- YOUR INSTRUCTIONS
In the entries below, find each line with the word "columns" and pull it out.

* * *

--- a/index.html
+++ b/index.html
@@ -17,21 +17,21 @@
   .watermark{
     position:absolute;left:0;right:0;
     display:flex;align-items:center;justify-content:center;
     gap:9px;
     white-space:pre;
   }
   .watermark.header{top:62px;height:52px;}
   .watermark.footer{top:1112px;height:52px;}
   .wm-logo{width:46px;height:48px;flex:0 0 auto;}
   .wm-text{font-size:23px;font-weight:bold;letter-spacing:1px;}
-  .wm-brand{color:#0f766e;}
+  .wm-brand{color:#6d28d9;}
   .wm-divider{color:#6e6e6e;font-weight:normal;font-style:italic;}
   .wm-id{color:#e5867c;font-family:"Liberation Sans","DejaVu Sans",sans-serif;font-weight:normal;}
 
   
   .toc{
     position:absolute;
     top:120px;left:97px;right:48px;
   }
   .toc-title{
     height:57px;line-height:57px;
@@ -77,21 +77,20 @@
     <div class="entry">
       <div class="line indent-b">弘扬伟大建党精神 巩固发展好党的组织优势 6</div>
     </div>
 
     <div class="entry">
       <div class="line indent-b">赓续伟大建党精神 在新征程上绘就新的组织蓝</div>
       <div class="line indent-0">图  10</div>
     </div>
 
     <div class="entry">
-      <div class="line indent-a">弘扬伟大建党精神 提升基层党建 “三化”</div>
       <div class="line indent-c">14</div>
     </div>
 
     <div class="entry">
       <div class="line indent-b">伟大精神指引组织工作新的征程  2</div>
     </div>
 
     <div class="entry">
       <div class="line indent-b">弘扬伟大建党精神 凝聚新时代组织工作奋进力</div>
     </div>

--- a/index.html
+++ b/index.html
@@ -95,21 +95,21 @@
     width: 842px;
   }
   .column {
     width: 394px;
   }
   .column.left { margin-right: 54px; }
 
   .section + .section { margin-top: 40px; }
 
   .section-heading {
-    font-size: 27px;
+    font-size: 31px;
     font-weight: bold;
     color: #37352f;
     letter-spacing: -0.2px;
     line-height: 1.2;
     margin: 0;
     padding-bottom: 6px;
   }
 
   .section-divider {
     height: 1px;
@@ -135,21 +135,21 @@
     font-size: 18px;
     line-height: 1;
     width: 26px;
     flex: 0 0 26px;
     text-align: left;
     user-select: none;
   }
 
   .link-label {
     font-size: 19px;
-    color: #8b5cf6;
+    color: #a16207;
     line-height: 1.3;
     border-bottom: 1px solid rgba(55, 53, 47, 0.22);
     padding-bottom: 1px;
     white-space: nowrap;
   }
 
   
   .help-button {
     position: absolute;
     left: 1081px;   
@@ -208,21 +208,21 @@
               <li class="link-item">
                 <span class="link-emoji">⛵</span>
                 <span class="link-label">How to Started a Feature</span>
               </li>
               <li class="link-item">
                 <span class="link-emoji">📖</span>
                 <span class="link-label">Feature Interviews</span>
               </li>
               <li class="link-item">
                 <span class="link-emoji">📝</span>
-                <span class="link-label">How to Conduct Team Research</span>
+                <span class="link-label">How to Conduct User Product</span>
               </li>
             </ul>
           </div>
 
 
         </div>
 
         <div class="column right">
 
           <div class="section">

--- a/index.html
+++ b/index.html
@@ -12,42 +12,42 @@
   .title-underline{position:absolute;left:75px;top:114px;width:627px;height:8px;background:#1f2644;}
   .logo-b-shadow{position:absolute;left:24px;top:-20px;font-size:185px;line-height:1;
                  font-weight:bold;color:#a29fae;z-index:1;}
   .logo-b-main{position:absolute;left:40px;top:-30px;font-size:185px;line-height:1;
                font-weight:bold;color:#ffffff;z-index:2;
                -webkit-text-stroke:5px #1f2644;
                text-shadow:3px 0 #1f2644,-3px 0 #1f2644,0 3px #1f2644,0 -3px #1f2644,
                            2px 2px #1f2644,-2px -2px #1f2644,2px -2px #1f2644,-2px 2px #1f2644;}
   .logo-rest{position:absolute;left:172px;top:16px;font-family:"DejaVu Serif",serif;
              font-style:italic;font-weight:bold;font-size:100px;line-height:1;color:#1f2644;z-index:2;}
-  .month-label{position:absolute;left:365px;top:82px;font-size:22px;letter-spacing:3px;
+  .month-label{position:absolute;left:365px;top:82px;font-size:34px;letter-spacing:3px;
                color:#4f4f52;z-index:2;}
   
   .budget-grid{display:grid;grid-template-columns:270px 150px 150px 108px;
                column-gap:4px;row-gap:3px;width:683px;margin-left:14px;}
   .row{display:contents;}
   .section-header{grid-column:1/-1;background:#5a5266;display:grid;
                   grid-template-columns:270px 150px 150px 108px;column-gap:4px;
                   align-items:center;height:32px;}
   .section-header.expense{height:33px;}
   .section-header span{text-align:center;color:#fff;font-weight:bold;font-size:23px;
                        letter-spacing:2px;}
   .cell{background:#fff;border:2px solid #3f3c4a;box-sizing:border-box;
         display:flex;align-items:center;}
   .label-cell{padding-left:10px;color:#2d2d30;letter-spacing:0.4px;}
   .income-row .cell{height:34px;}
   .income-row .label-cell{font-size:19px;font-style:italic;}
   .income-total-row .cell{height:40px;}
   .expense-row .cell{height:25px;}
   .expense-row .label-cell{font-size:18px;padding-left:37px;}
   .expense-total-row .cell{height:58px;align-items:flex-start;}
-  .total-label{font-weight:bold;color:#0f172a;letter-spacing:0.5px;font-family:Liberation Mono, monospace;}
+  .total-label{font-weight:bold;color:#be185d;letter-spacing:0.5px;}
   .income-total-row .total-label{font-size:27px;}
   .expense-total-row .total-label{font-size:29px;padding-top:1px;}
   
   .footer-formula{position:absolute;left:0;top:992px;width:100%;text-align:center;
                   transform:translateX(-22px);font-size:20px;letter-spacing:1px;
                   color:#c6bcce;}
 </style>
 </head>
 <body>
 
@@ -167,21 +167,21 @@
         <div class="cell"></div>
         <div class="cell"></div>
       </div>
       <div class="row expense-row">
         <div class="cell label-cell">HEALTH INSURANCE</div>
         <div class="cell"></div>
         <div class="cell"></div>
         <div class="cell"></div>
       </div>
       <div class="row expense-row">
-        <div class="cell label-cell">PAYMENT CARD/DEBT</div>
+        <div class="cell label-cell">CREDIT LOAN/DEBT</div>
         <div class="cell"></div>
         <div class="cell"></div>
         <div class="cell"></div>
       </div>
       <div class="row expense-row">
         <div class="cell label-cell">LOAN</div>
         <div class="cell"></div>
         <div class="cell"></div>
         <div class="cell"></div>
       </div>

* * *

- EXPECTED OUTPUT
   .budget-grid{display:grid;grid-template-columns:270px 150px 150px 108px;
                   grid-template-columns:270px 150px 150px 108px;column-gap:4px;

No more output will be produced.